_Exercise_: Print all of the data exactly, with no line missing.
Raw data: Begin
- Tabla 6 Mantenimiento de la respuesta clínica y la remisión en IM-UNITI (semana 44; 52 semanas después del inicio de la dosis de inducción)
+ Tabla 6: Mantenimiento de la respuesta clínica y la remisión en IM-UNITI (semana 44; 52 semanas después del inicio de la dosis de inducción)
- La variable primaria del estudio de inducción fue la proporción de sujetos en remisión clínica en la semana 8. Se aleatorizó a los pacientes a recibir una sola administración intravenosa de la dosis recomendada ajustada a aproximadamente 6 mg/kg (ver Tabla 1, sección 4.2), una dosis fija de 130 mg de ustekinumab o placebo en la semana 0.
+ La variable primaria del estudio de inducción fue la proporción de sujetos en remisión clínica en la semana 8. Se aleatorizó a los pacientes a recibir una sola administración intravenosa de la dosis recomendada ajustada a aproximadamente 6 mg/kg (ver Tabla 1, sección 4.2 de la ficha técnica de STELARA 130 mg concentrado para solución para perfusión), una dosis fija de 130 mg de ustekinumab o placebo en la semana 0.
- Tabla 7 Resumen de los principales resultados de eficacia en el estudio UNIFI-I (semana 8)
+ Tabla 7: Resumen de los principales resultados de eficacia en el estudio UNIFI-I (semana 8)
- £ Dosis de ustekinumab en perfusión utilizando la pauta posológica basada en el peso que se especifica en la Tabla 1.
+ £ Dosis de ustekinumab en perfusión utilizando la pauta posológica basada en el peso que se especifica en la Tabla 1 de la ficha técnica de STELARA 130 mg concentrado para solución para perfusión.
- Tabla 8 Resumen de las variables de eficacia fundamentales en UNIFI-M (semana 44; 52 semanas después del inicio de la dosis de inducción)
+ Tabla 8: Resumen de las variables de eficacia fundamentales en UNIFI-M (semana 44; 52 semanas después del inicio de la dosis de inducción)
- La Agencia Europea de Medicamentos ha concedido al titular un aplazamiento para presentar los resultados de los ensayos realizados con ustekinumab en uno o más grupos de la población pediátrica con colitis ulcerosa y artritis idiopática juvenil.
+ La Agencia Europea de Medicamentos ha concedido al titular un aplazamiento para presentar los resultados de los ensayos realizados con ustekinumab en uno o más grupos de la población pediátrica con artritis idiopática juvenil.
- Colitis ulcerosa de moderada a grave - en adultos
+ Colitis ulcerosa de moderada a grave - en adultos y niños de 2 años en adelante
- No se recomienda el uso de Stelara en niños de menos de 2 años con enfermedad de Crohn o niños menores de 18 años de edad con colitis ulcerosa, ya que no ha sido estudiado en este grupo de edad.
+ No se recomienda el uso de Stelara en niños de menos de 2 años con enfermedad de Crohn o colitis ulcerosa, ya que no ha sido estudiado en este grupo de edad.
Raw data: End
_Response_:
- Tabla 6 Mantenimiento de la respuesta clínica y la remisión en IM-UNITI (semana 44; 52 semanas después del inicio de la dosis de inducción)
+ Tabla 6: Mantenimiento de la respuesta clínica y la remisión en IM-UNITI (semana 44; 52 semanas después del inicio de la dosis de inducción)
- La variable primaria del estudio de inducción fue la proporción de sujetos en remisión clínica en la semana 8. Se aleatorizó a los pacientes a recibir una sola administración intravenosa de la dosis recomendada ajustada a aproximadamente 6 mg/kg (ver Tabla 1, sección 4.2), una dosis fija de 130 mg de ustekinumab o placebo en la semana 0.
+ La variable primaria del estudio de inducción fue la proporción de sujetos en remisión clínica en la semana 8. Se aleatorizó a los pacientes a recibir una sola administración intravenosa de la dosis recomendada ajustada a aproximadamente 6 mg/kg (ver Tabla 1, sección 4.2 de la ficha técnica de STELARA 130 mg concentrado para solución para perfusión), una dosis fija de 130 mg de ustekinumab o placebo en la semana 0.
- Tabla 7 Resumen de los principales resultados de eficacia en el estudio UNIFI-I (semana 8)
+ Tabla 7: Resumen de los principales resultados de eficacia en el estudio UNIFI-I (semana 8)
- £ Dosis de ustekinumab en perfusión utilizando la pauta posológica basada en el peso que se especifica en la Tabla 1.
+ £ Dosis de ustekinumab en perfusión utilizando la pauta posológica basada en el peso que se especifica en la Tabla 1 de la ficha técnica de STELARA 130 mg concentrado para solución para perfusión.
- Tabla 8 Resumen de las variables de eficacia fundamentales en UNIFI-M (semana 44; 52 semanas después del inicio de la dosis de inducción)
+ Tabla 8: Resumen de las variables de eficacia fundamentales en UNIFI-M (semana 44; 52 semanas después del inicio de la dosis de inducción)
- La Agencia Europea de Medicamentos ha concedido al titular un aplazamiento para presentar los resultados de los ensayos realizados con ustekinumab en uno o más grupos de la población pediátrica con colitis ulcerosa y artritis idiopática juvenil.
+ La Agencia Europea de Medicamentos ha concedido al titular un aplazamiento para presentar los resultados de los ensayos realizados con ustekinumab en uno o más grupos de la población pediátrica con artritis idiopática juvenil.
- Colitis ulcerosa de moderada a grave - en adultos
+ Colitis ulcerosa de moderada a grave - en adultos y niños de 2 años en adelante
- No se recomienda el uso de Stelara en niños de menos de 2 años con enfermedad de Crohn o niños menores de 18 años de edad con colitis ulcerosa, ya que no ha sido estudiado en este grupo de edad.
+ No se recomienda el uso de Stelara en niños de menos de 2 años con enfermedad de Crohn o colitis ulcerosa, ya que no ha sido estudiado en este grupo de edad.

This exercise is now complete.